The counter-attack that Moore had initiated had its result. Elviña was recovered and the deadly British fusillade retained it. Even more importantly, the enveloping movement of the French left wing was totally defeated by the reserve that Moore had posted behind the British right wing with exactly this object. Its advance was so successful that its commander, Edward Paget, thought that he could have captured the French artillery on the outer hill, if Hope had not ordered him to stay in his position. The French right wing did little more than demonstrate its presence, but there was one intense fight by the town of Piedralonga that ended up with each side clinging to a section of it.

Soult waited for reinforcements before resuming the attack, but they arrived much too late. It is a measure of the misfortune that he experienced that the boarding was carried out without any difficulty.

It might be objected that: "Yes; but it was an evacuation and therefore a defeat". But that would be to forget Portugal, where Moore had left a small force.

This small force was the seed that blossomed into the splendid army that Wellington would soon lead to glory and triumph and that, aside from its own achievements, would contribute so extensively to the reorganization of the armies of Spain and Portugal. But for Moore’s campaign, all Portugal could have been invaded by the French and it is doubtful that it could have recovered to serve as a base. An additional benefit was that southern Spain was kept free of the French. In spite of the retreat to La Coruña, the campaign was a powerful factor in wearing down Napoleon’s France and in his defeat.
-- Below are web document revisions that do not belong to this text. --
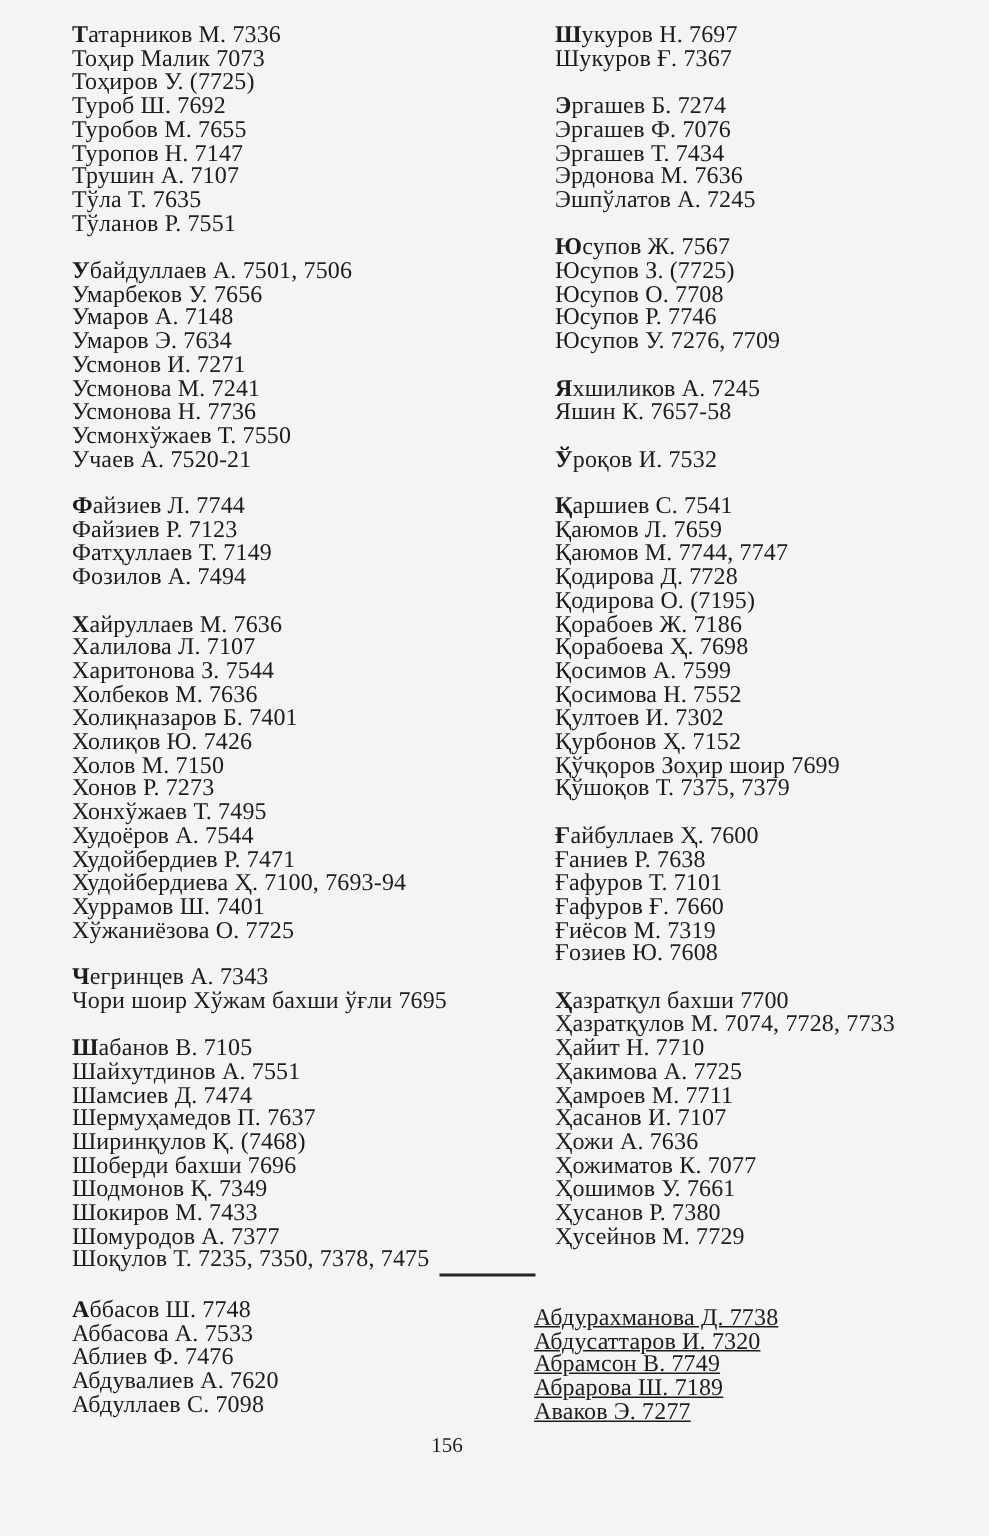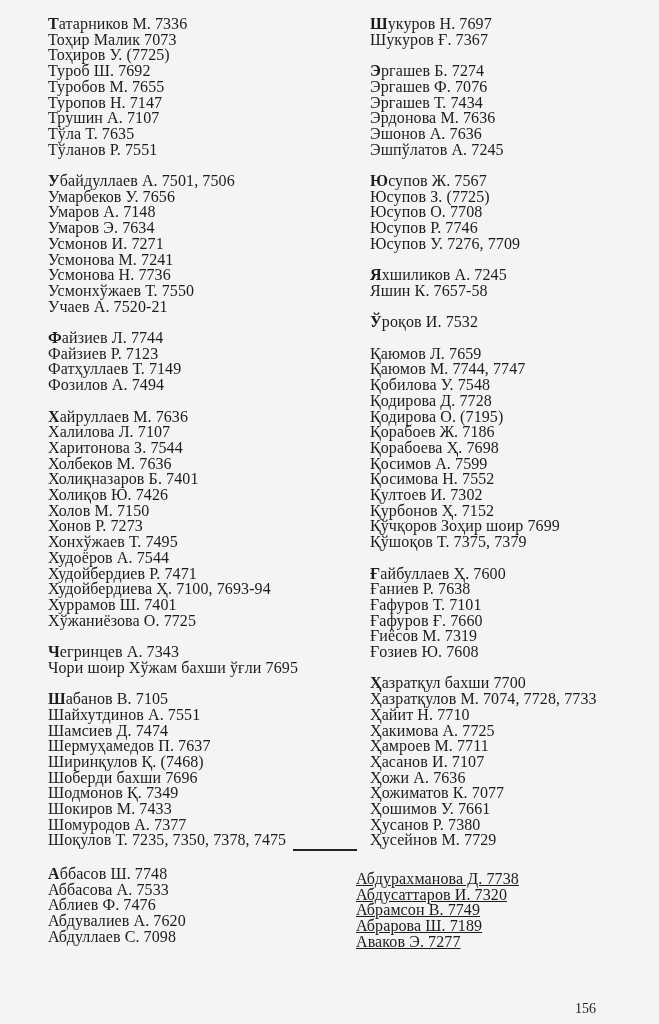--- a/index.html
+++ b/index.html
@@ -24,21 +24,21 @@
   .entry { white-space: nowrap; }
   .entry .initial { font-weight: bold; }
   .divider {
     position: absolute; left: 293px; top: 849px;
     width: 64px; height: 0; border-top: 2px solid #222;
   }
   .bottom-left { left: 48px; top: 866px; font-family: Liberation Serif, serif; }
   .bottom-right { left: 356px; top: 871px; text-decoration: underline; }
   .page-number {
     position: absolute; left: 0; width: 596px; top: 957px;
-    text-align: right; font-size: 14px; margin-top: 44px;
+    text-align: center; font-size: 14px;
   }
 </style>
 </head>
 <body>
 
 <div class="col col-left" id="left">
     <div class="group">
       <div class="entry"><span class="initial">Т</span>атарников М. 7336</div>
       <div class="entry">Тоҳир Малик 7073</div>
       <div class="entry">Тоҳиров У. (7725)</div>
@@ -102,41 +102,40 @@
 <div class="col col-right" id="right">
     <div class="group">
       <div class="entry"><span class="initial">Ш</span>укуров Н. 7697</div>
       <div class="entry">Шукуров Ғ. 7367</div>
     </div>
     <div class="group">
       <div class="entry"><span class="initial">Э</span>ргашев Б. 7274</div>
       <div class="entry">Эргашев Ф. 7076</div>
       <div class="entry">Эргашев Т. 7434</div>
       <div class="entry">Эрдонова М. 7636</div>
-      <div class="entry">Эшонов А. 7636</div>
       <div class="entry">Эшпўлатов А. 7245</div>
     </div>
     <div class="group">
       <div class="entry"><span class="initial">Ю</span>супов Ж. 7567</div>
       <div class="entry">Юсупов З. (7725)</div>
       <div class="entry">Юсупов О. 7708</div>
       <div class="entry">Юсупов Р. 7746</div>
       <div class="entry">Юсупов У. 7276, 7709</div>
     </div>
     <div class="group">
       <div class="entry"><span class="initial">Я</span>хшиликов А. 7245</div>
       <div class="entry">Яшин К. 7657-58</div>
     </div>
     <div class="group">
       <div class="entry"><span class="initial">Ў</span>роқов И. 7532</div>
     </div>
     <div class="group">
+      <div class="entry"><span class="initial">Қ</span>аршиев С. 7541</div>
       <div class="entry">Қаюмов Л. 7659</div>
       <div class="entry">Қаюмов М. 7744, 7747</div>
-      <div class="entry">Қобилова У. 7548</div>
       <div class="entry">Қодирова Д. 7728</div>
       <div class="entry">Қодирова О. (7195)</div>
       <div class="entry">Қорабоев Ж. 7186</div>
       <div class="entry">Қорабоева Ҳ. 7698</div>
       <div class="entry">Қосимов А. 7599</div>
       <div class="entry">Қосимова Н. 7552</div>
       <div class="entry">Қултоев И. 7302</div>
       <div class="entry">Қурбонов Ҳ. 7152</div>
       <div class="entry">Қўчқоров Зоҳир шоир 7699</div>
       <div class="entry">Қўшоқов Т. 7375, 7379</div>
We have had the opportunity of seeing this work by Professor Falls, produced on the 26th July 1959, and in it the author makes a very correct analysis of the long march through the geography of the Peninsula, although we have to disagree with some aspects of it, as with other works about General Moore and his Army corps. We have made a study and investigation, using our military experience, of the armies in the Iberian Peninsula during the six years of that era.

  1. Suppose that the military maps which Moore had did not clearly explain the mountain geography so that he could find routes for impressive army he commanded to fall back along. When he reached Villafranca, a slight inspection of the environs of the Pass of Piedrafita would have provided him immediately with precise information about the most suitable places to lay a good trap. Then, even with a small number of men, he could take the whole French army, which was always in pursuit with a long column of soldiers, by surprise, ruining any strategy. Bercian mountain geography provided a most imposing system fortified with bastions, which would not be found further ahead. There would have been no necessity at all to arrive at La Coruña exhausted, and in addition he would have defeated the French, taking all the men Soult sent prisoner!
  2. The money, food, baggage, light arms, cannon and ammunition that the British were dropping over the precipices of the imposing strength of Piedrafita would have been saved, and on the other hand they would have taken the equivalent material from their enemies.
  3. The route of the road that leaves Villafranca.